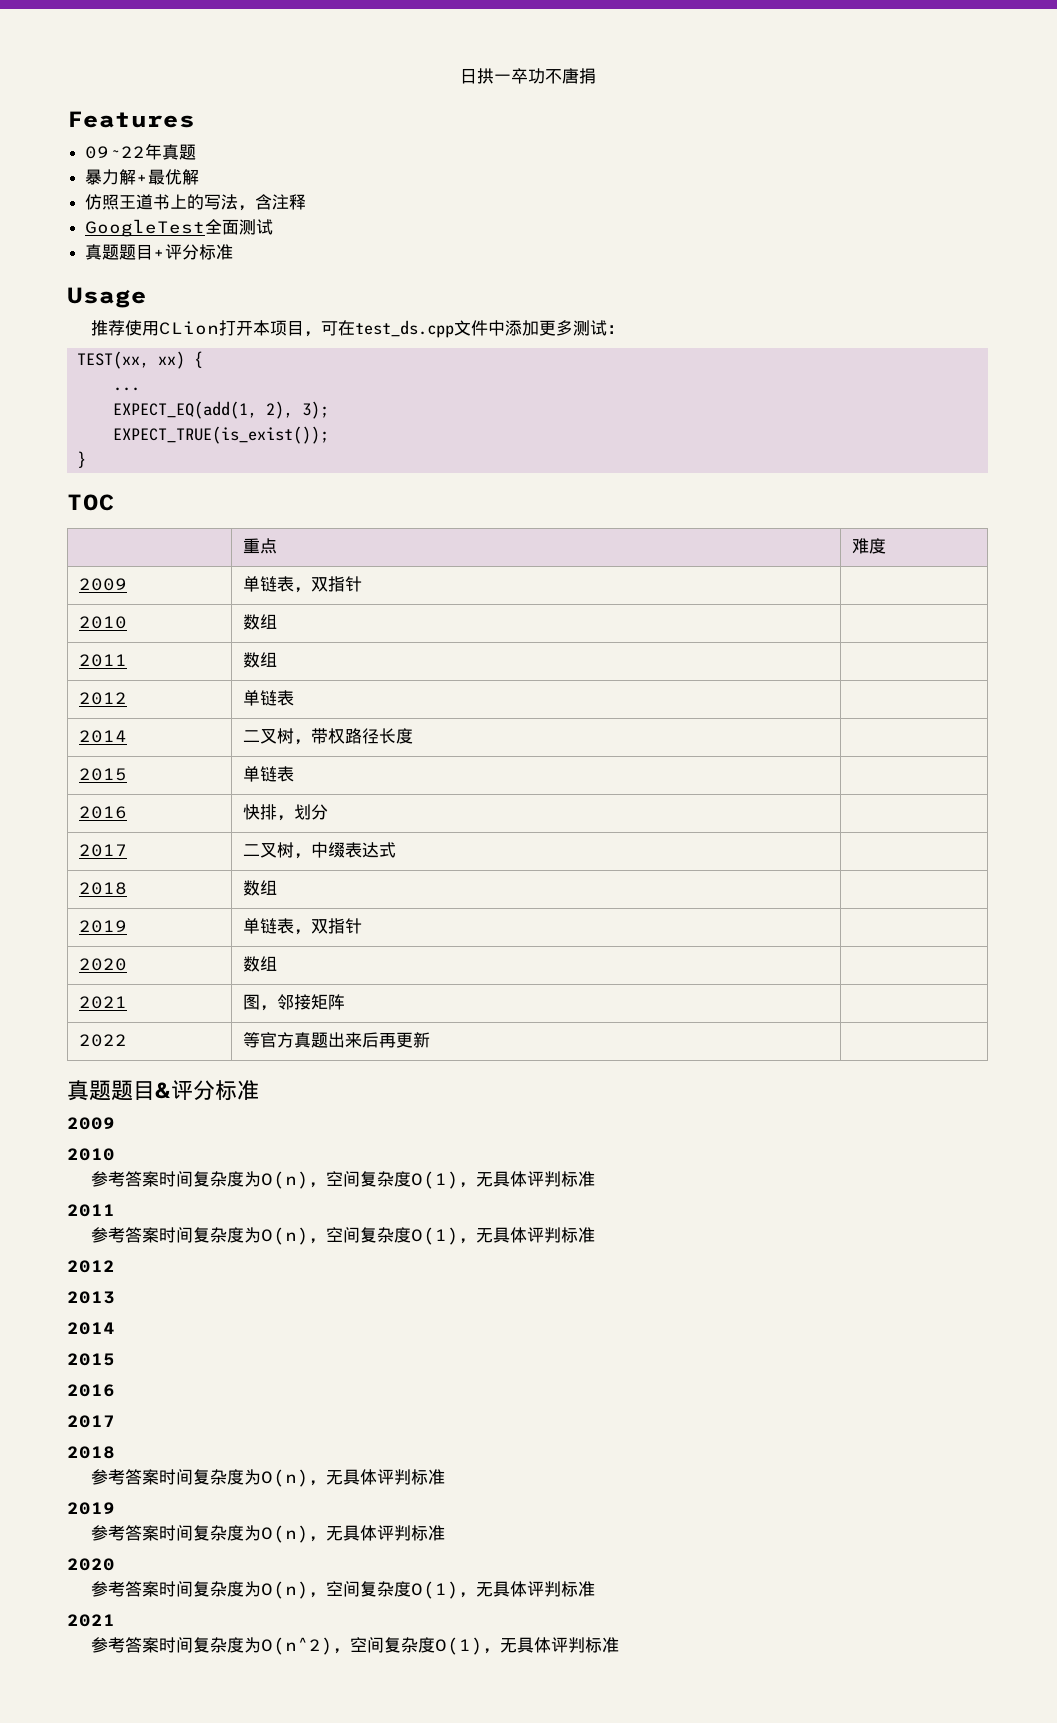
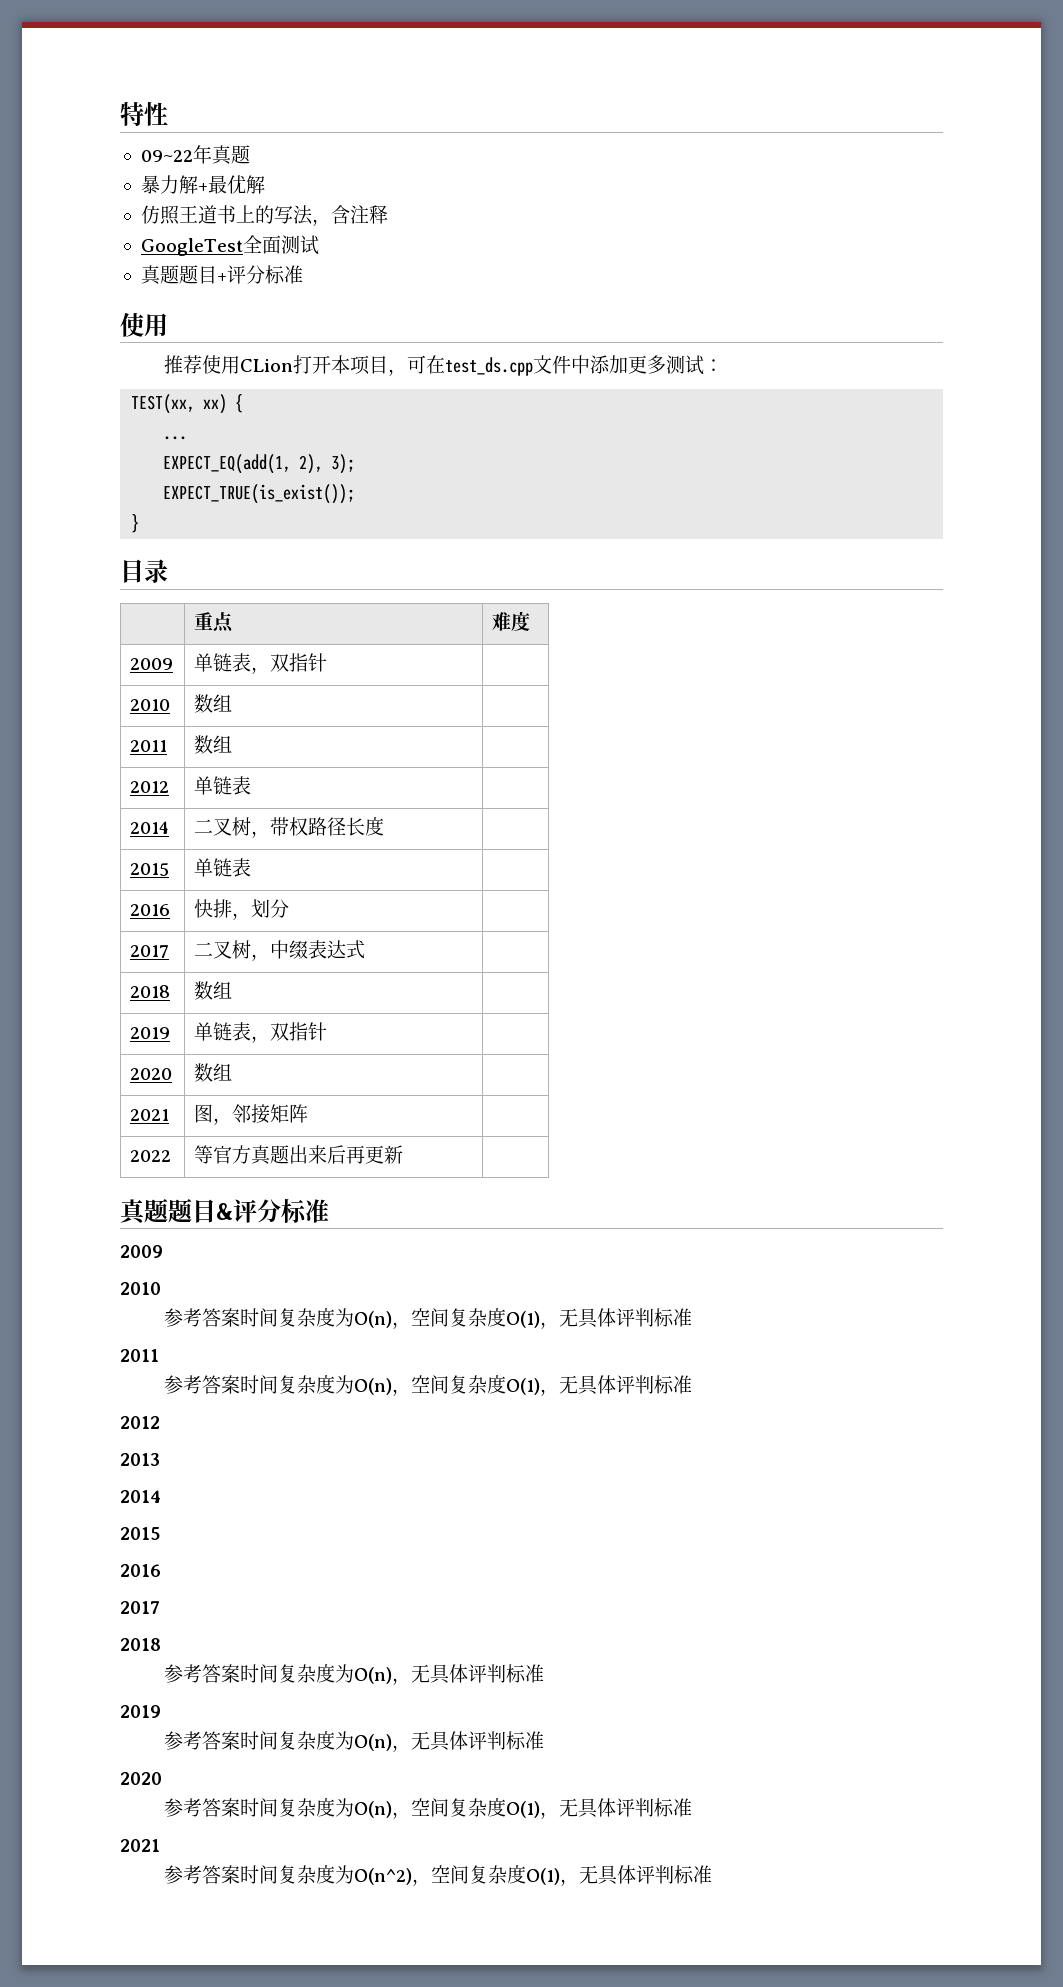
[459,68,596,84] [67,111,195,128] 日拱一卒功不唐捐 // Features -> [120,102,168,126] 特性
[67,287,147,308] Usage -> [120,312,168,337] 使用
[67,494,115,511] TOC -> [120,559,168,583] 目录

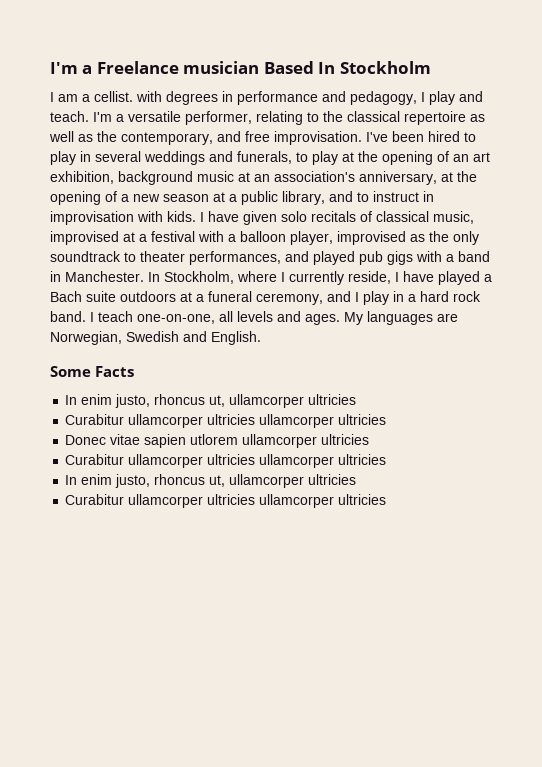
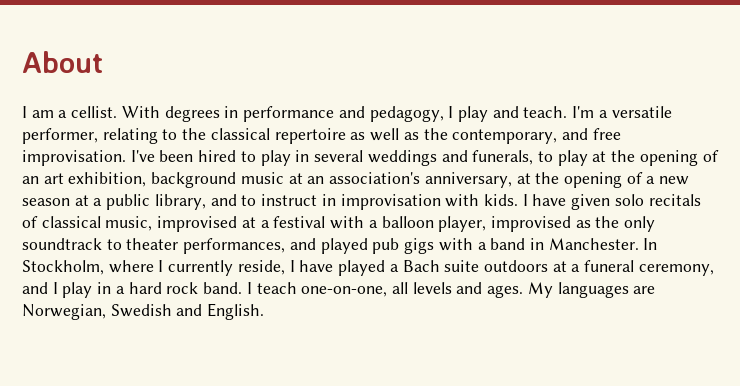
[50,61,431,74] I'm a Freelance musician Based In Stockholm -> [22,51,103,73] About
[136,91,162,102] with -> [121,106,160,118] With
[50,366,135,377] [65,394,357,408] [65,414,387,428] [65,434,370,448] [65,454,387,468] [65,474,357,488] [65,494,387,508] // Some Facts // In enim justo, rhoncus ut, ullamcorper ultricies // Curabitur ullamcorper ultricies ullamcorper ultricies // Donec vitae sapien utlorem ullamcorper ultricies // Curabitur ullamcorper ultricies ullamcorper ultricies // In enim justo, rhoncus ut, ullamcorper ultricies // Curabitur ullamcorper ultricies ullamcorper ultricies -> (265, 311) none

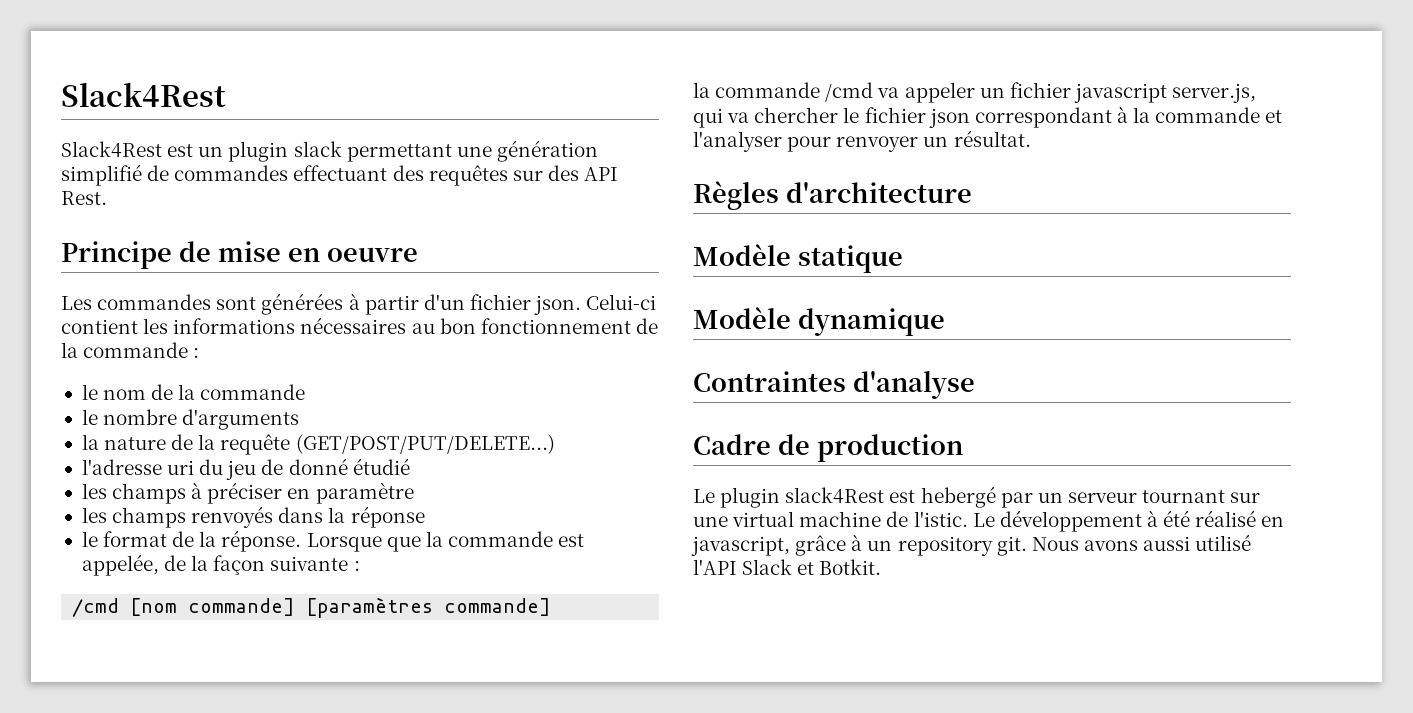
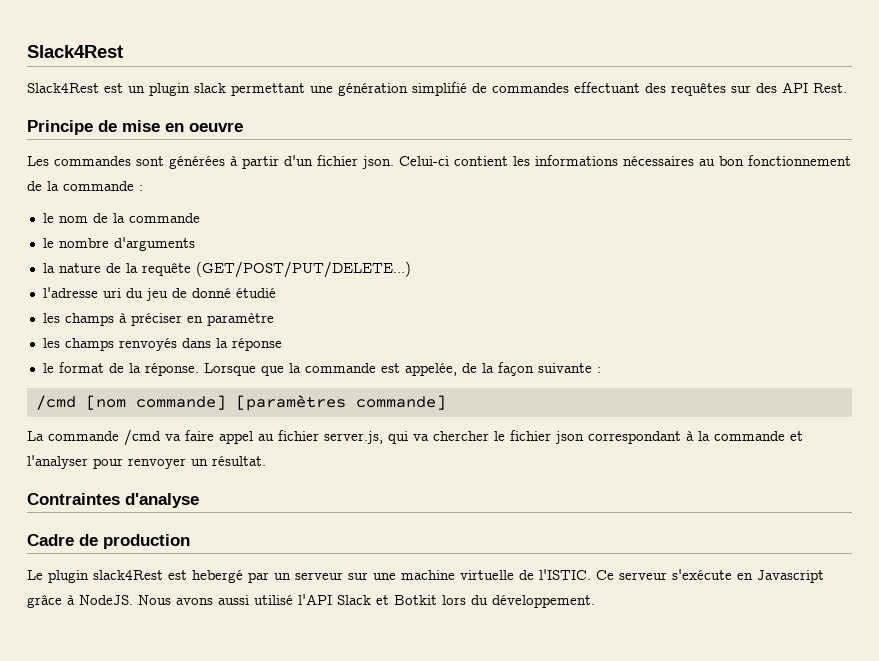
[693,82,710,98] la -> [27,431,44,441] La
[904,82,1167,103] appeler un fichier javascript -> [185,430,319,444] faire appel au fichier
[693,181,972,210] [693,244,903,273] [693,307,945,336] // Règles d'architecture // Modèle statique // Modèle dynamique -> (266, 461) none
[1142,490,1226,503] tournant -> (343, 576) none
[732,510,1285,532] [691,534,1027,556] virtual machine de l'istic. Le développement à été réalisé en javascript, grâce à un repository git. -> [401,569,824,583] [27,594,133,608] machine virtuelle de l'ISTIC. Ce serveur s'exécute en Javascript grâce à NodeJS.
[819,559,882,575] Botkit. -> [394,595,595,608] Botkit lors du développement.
■ ■ ■
**WHAT IS NEEDED:** Lines in the material above that include the string "none" should be listed.

**RESPONSE:**
[50,366,135,377] [65,394,357,408] [65,414,387,428] [65,434,370,448] [65,454,387,468] [65,474,357,488] [65,494,387,508] // Some Facts // In enim justo, rhoncus ut, ullamcorper ultricies // Curabitur ullamcorper ultricies ullamcorper ultricies // Donec vitae sapien utlorem ullamcorper ultricies // Curabitur ullamcorper ultricies ullamcorper ultricies // In enim justo, rhoncus ut, ullamcorper ultricies // Curabitur ullamcorper ultricies ullamcorper ultricies -> (265, 311) none
[693,181,972,210] [693,244,903,273] [693,307,945,336] // Règles d'architecture // Modèle statique // Modèle dynamique -> (266, 461) none
[1142,490,1226,503] tournant -> (343, 576) none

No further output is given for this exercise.